В России, в стране всяческого, революционного и религиозного, максимализма, стране самосожжений, стране самых неистовых чрезмерностей, Тургенев едва ли не единственный, после Пушкина, гений меры и, следовательно, гений культуры. Ибо что такое культура, как не измерение, накопление и сохранение ценностей?

В этом смысле Тургенев, в противоположность великим созидателям и разрушителям, Л. Толстому и Достоевскому, – наш единственный охранитель, консерватор и, как всякий истинный консерватор, в то же время либерал. Или, говоря современным политическим языком, Тургенев, в противоположность максималистам, Л. Толстому и Достоевскому, наш единственный минималист.

В этом – вечная правда его. Ибо, как бы мы ни презирали минималистов за их «мещанство», все-таки без них не обойдешься; без них и максималисты провалились бы. Не потому ли революция наша не удалась, что слишком было много в ней русской чрезмерности, мало европейской меры; слишком много Л. Толстого и Достоевского, мало Тургенева?

Гений меры – гений Западной Европы. Европе и открылся Тургенев, первый из русских писателей. Несмотря на европейскую славу Л. Толстого и Достоевского, последняя русская глубина их остается Европе чуждою. Они удивляют и поражают ее; Тургенев пленяет. Он ей родной. Она почувствовала в нем впервые, что Россия тоже Европа.

Мера всех мер, божественная мера вещей – красота.

В созерцании осуществляется красота, как искусство, эстетика; в действии, в трагедии, как любовь – влюбленность.

Тургенев – поэт красоты и влюбленности.

«Песнь торжествующей любви» – песнь торжествующей плоти.
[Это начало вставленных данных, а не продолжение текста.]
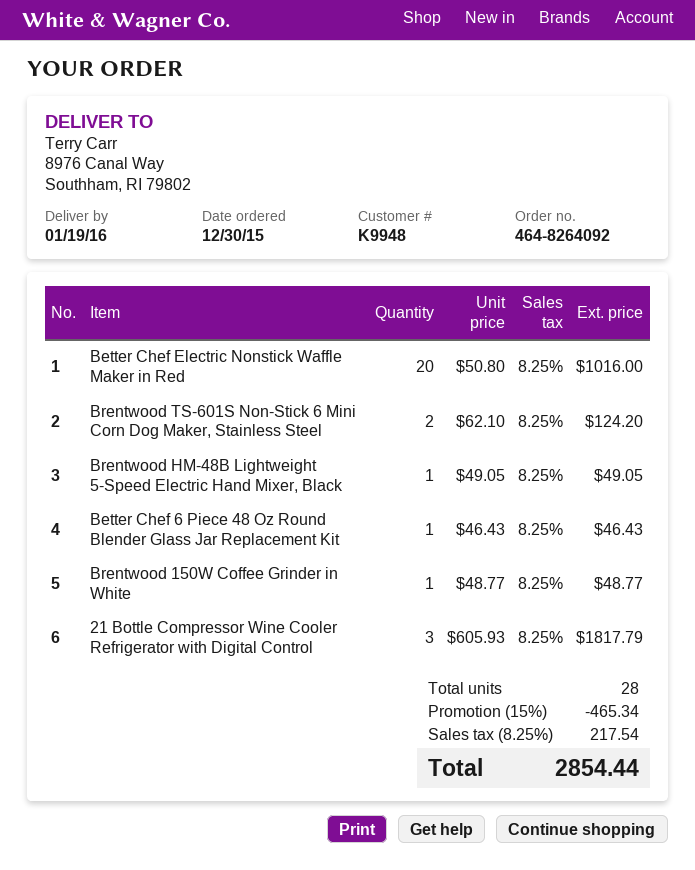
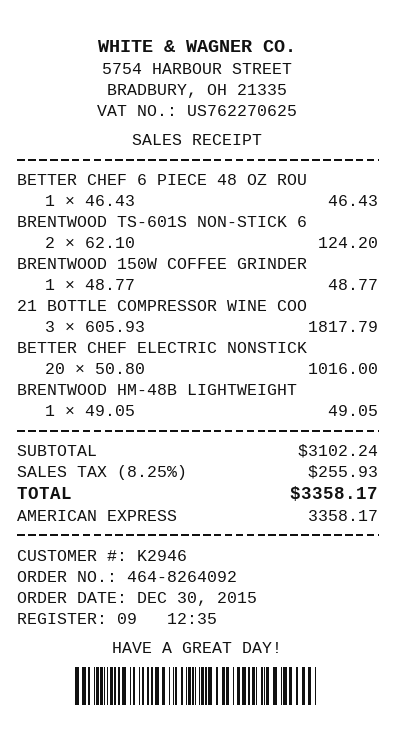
customer number: K9948 -> K2946
discount: 15% = 465.34 -> none
tax: 8.25% = 217.54 -> 8.25% = 255.93
total: 2854.44 -> 3358.17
Трагедия влюбленности заключается в том, что не может любовь, ослепленная похотью, достигнуть этой истинной, торжествующей, «прославленной» плоти. Предмет похоти, чувственное тело человека – не истинная плоть, а лишь органическая материя, мясо, будущая падаль. Бодлер видит в теле возлюбленной – la charogne, падаль. В «Прологах»[116] повествуется, как одному юному отшельнику, распаленному блудным помыслом, старец посоветовал пойти на кладбище, разрыть могилу, натереть платок трупным гноем и понюхать, чем пахнет: «тогда поймешь, чего хочешь».